■ **What is expected**
In this exercise, write out the data word for word and leave every image out.

Before-and-after change records:
═══
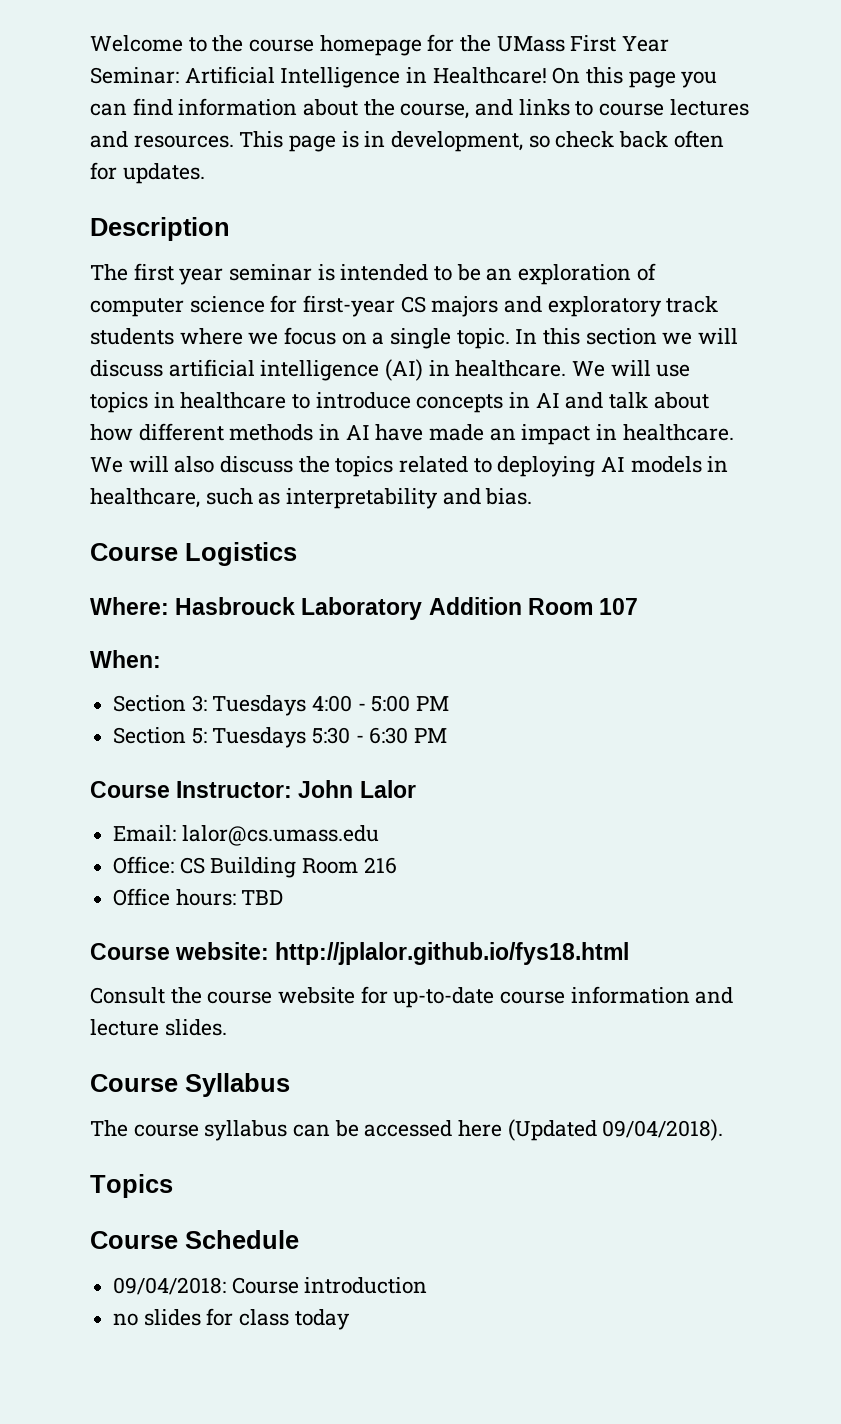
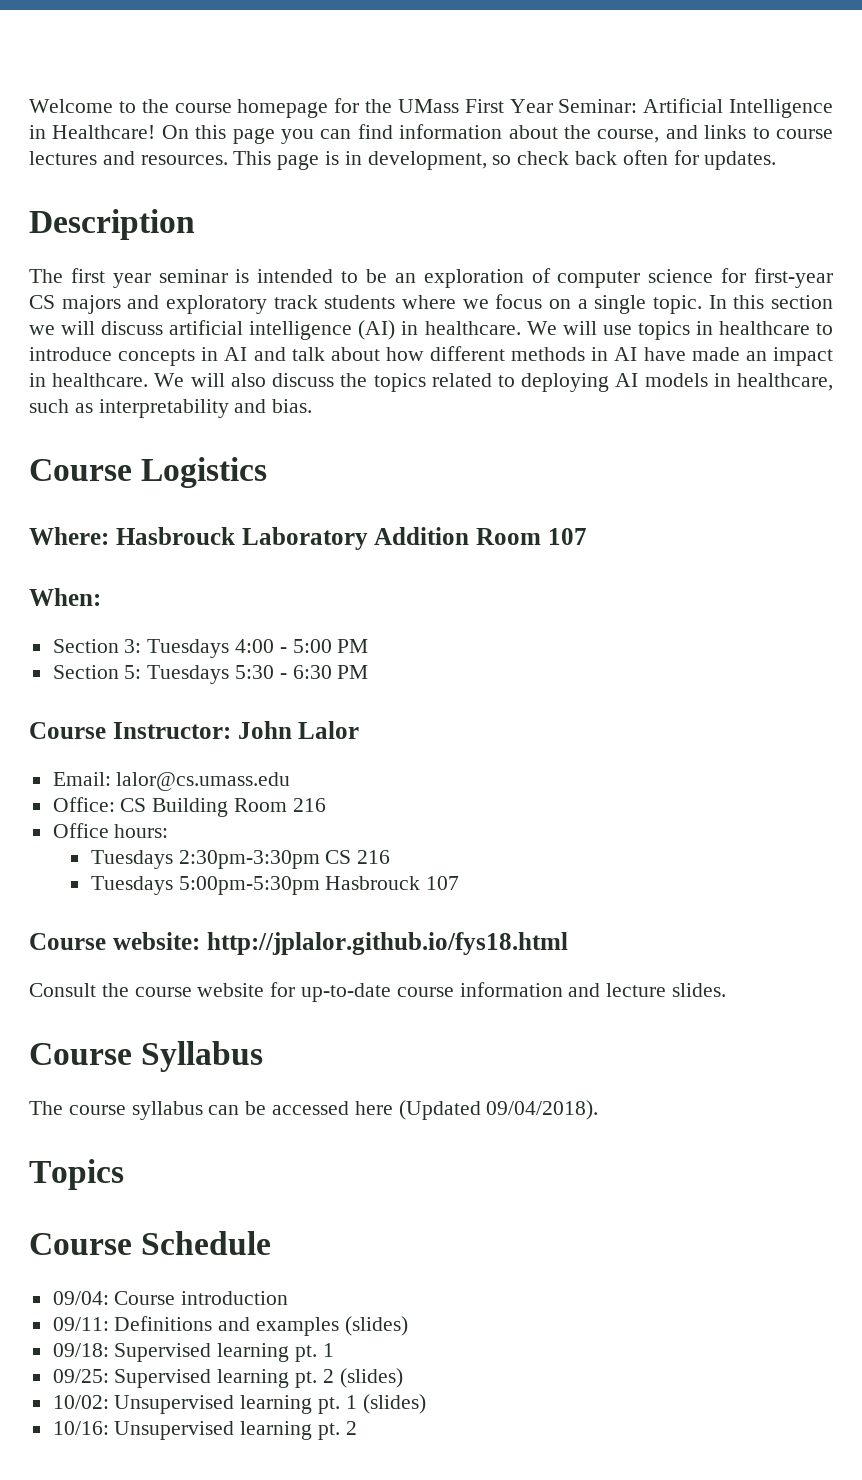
- Office hours: TBD
+ Office hours:
+ Tuesdays 2:30pm-3:30pm CS 216
+ Tuesdays 5:00pm-5:30pm Hasbrouck 107
- 09/04/2018: Course introduction
+ 09/04: Course introduction
- no slides for class today
+ 09/11: Definitions and examples (slides)
+ 09/18: Supervised learning pt. 1
+ 09/25: Supervised learning pt. 2 (slides)
+ 10/02: Unsupervised learning pt. 1 (slides)
+ 10/16: Unsupervised learning pt. 2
═══
■ **Answer**
- Office hours: TBD
+ Office hours:
+ Tuesdays 2:30pm-3:30pm CS 216
+ Tuesdays 5:00pm-5:30pm Hasbrouck 107
- 09/04/2018: Course introduction
+ 09/04: Course introduction
- no slides for class today
+ 09/11: Definitions and examples (slides)
+ 09/18: Supervised learning pt. 1
+ 09/25: Supervised learning pt. 2 (slides)
+ 10/02: Unsupervised learning pt. 1 (slides)
+ 10/16: Unsupervised learning pt. 2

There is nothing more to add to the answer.